Gentle sound stimulation — such as the rush of a waterfall — synchronized to the rhythm of brain waves can significantly improve deep sleep and memory in older adults, according to a new study published in the journal Frontiers in Human Neuroscience.
Deep sleep is essential for memory consolidation. Beginning in middle age, however, deep sleep becomes harder to obtain for many people — a problem which scientists believe contributes to memory loss in aging.
Prior research has shown that acoustic simulation played during deep sleep can help improve memory consolidation in young people. But so far, this approach had not been tested in older adults. So for the new study, the researchers focused on older individuals, who have much more to gain memory-wise from enhanced deep sleep.
During deep sleep, each brain wave or oscillation slows to about one per second compared to 10 oscillations per second during wakefulness. Giovanni Santostasi, a study coauthor, developed an algorithm that delivered the sound during the rising portion of slow wave oscillations. This approach was able to read an individual’s brainwaves in real time and lock in the gentle sound stimulation during a precise moment of neuron communication during deep sleep — a moment that varies for each person.
After the sound stimulation, the older participants’ slow waves increased during sleep. The findings reveal that this process significantly enhanced deep sleep in participants and boosted their scores on a memory test.

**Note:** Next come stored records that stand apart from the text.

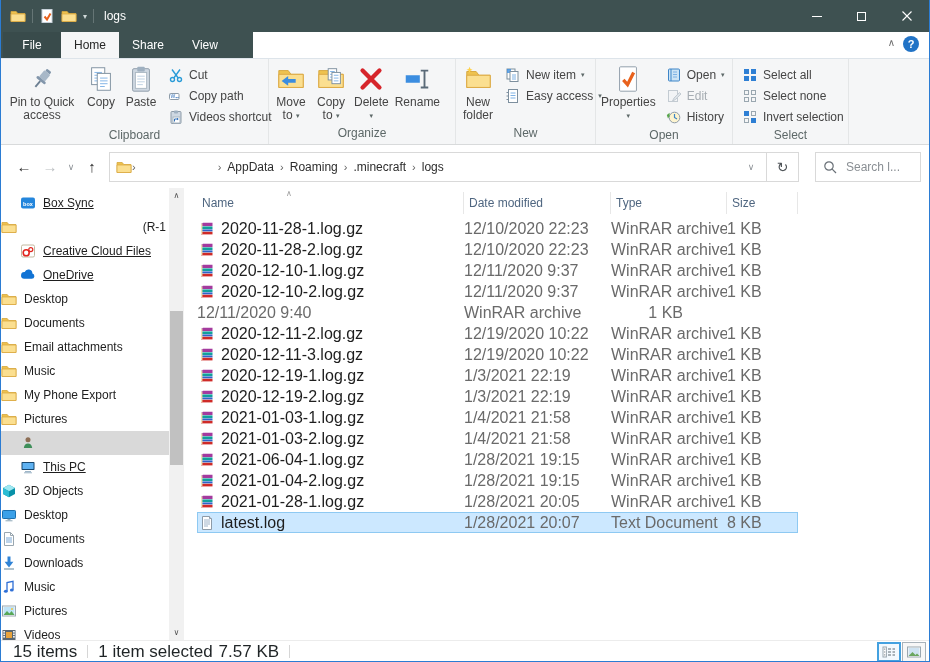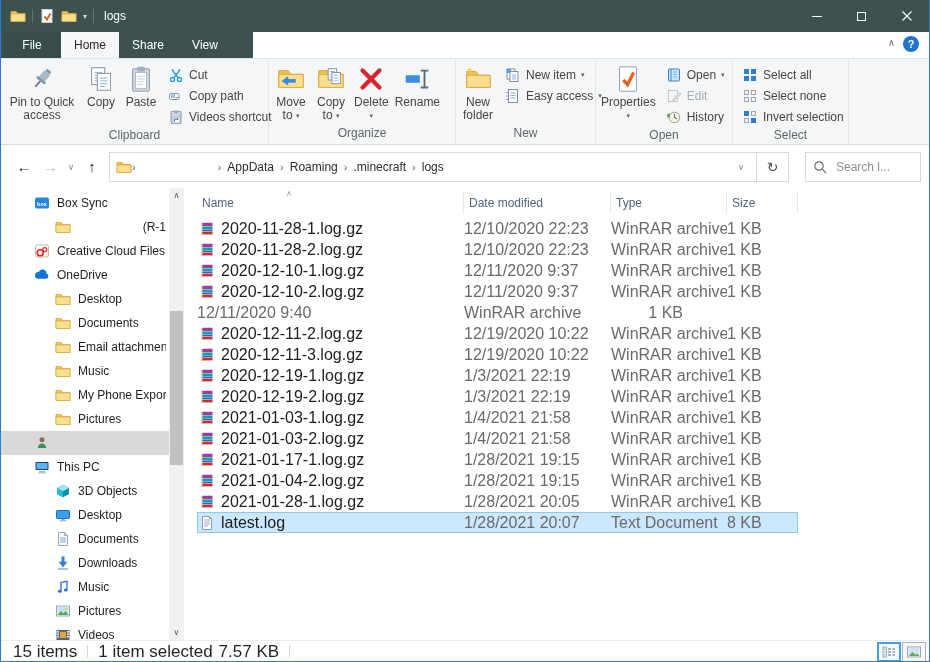"Search l..." #searchbox { width: 116px -> 106px }
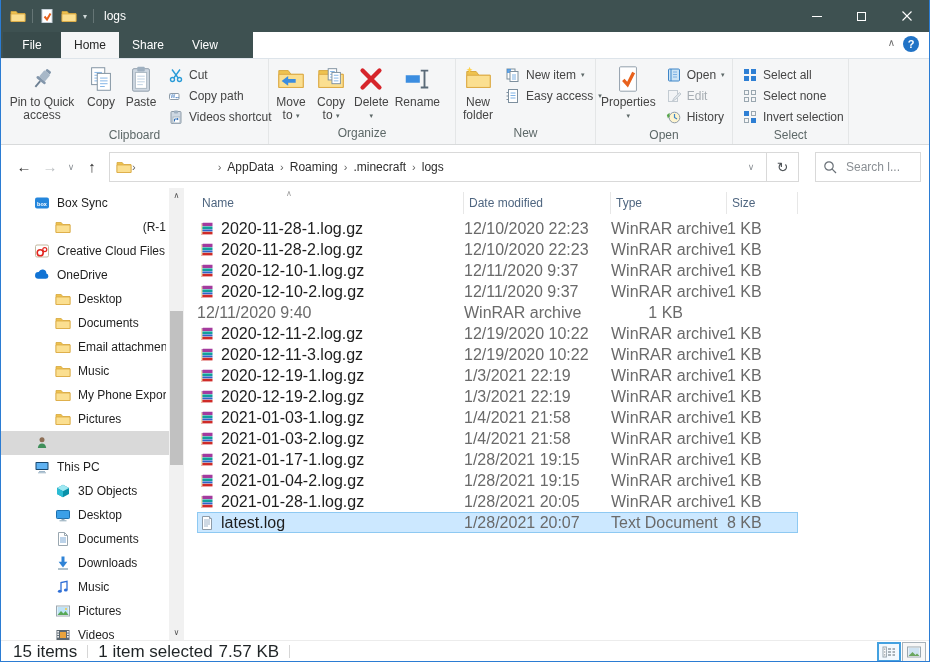"Box Sync" .side-item.ind1 { padding-left: 33px -> 19px; text-decoration: none -> underline }
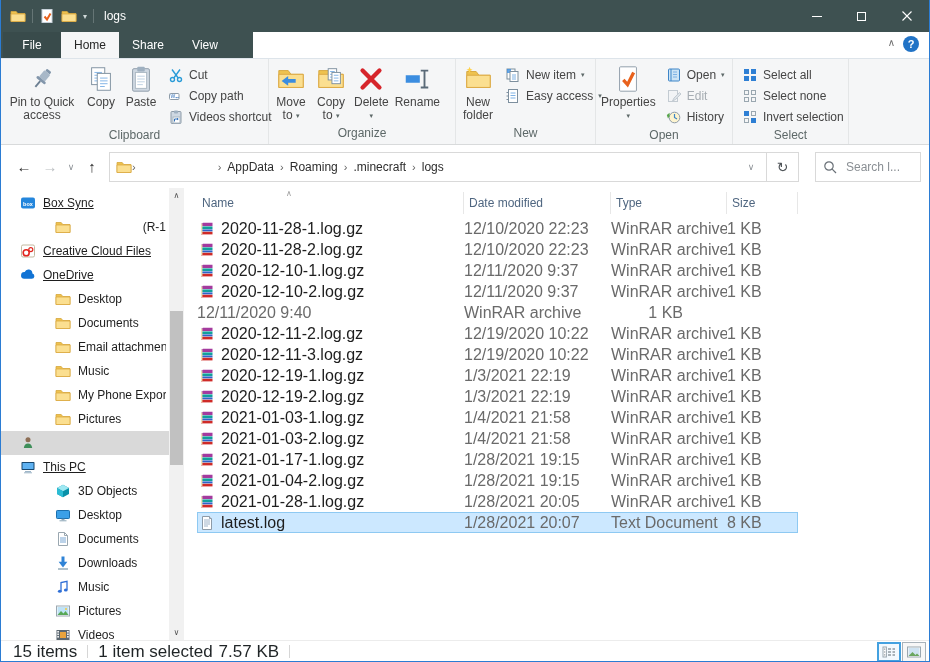"(R-1" .side-item.ind2 { margin-left: 12px -> none; padding-left: 42px -> none }
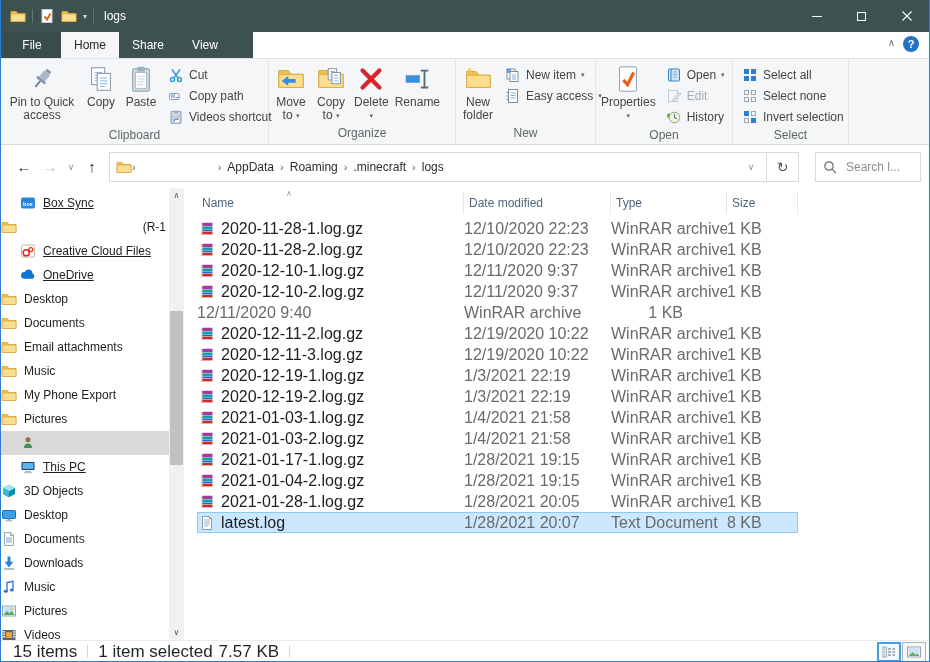"2021-01-17-1.log.gz" span { text: 2021-01-17-1.log.gz -> 2021-06-04-1.log.gz }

“This is an innovative, simple, and safe non-medication approach that may help improve brain health,” said senior author Dr. Phyllis Zee, professor of neurology at Northwestern University Feinberg School of Medicine and a Northwestern Medicine sleep specialist. “This is a potential tool for enhancing memory in older populations and attenuating normal age-related memory decline.”
For the study, 13 participants (aged 60 and older) were recruited from the Cognitive Neurology and Alzheimer’s Disease Center at Northwestern. Each participant received one night of acoustic stimulation and one night of sham stimulation. The sham stimulation session was identical to the acoustic one, but the noise was turned off during sleep. For both the sham and acoustic stimulation sessions, the individuals took a memory test at night and again the next morning.
The morning after the sham stimulation, recall ability improved by a few percentage points. However, after the noise stimulation, the average improvement was three times greater. The degree of slow wave sleep enhancement was tied to the degree of memory improvement, suggesting slow wave sleep remains essential for memory, even in old age.
While the researchers have not yet studied the effect of repeated nights of stimulation, this sound approach could be a viable intervention for longer-term use in the home, Zee said.
Larger studies are needed to confirm the efficacy of this method and then “the idea is to be able to offer this for people to use at home,” said first author Nelly Papalambros, a Ph.D. student in neuroscience working in Zee’s lab. “We want to move this to long-term, at-home studies.”